Pregunta

I just started using the CakePHP framework, 2.0 to be precise. I read most of the documentation and examples and came across the blog tutorial.

http://book.cakephp.org/2.0/en/tutorials-and-examples/blog/part-two.html#editing-posts In the "edit post" section of the tutorial I saw they were using a hidden field to remember the post id. Isn't this bad practice because of client side modifications?

The way I handled this is remove the hidden field, and when the form is submitted add the post id to the POST data before saving and validating it. Is this the correct way to do this?

¿Fue útil?

Solución

yes, thats pretty much the right way if you are concerned about tampering with the data. if the record belongs to a certain user you need to make sure that this user can't just replace the id with the one of an other user's record. the security component does NOT help here either (at least for some aspects).

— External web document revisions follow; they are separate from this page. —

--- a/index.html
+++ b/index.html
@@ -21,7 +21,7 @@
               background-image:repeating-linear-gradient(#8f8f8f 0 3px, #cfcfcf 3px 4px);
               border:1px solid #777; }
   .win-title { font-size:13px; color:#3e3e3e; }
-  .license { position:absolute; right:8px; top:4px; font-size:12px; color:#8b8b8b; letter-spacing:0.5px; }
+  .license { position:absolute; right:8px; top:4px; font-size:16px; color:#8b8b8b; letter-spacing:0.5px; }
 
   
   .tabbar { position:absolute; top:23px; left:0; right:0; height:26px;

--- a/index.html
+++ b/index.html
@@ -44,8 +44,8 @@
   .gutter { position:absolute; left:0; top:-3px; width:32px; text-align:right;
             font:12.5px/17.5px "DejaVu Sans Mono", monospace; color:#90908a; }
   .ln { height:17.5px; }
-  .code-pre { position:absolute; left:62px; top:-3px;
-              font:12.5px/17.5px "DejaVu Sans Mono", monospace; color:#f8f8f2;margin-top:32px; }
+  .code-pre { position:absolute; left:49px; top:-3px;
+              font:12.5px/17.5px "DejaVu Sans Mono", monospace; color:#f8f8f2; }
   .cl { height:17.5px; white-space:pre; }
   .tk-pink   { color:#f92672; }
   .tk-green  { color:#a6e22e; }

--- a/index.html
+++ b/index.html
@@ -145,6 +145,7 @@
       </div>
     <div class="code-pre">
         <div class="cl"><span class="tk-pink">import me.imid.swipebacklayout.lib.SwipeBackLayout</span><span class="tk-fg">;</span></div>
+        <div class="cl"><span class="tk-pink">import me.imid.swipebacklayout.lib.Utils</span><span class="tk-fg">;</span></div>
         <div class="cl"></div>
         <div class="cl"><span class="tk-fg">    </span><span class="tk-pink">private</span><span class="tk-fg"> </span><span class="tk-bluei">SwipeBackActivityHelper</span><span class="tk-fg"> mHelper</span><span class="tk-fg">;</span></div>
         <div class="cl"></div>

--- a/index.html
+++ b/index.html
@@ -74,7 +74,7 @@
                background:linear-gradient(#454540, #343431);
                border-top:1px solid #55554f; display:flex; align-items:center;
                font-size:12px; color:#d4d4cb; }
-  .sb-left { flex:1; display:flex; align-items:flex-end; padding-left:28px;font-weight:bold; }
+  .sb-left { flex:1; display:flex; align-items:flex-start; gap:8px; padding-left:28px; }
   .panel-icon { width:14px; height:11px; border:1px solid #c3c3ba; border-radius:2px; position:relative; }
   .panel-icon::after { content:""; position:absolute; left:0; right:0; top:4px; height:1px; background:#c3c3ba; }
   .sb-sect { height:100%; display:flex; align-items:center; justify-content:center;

read more about it here: http://www.dereuromark.de/2010/09/21/saving-model-data-and-security/

Otros consejos

SecurityComponent will help with hidden fields. It will black-hole any request that it detects contains tampered-with hidden inputs, but it won't do anything for drop-down inputs. You can crack some AddUser form open in firebug and add an option:

<option value="superadmin">SuperAdmin</option>

Into the "role" drop-down, select it on the form, and upon submission, CakePHP will create a new SuperAdmin. So the best policy is still to not trust the client. The client is a pack of timberwolves and your server is a clutch of bunny-rabbits. Keep those two separate.

All you have to do is add the SecurityComponent to your AppController::$components variable to prevent the client from altering hidden fields.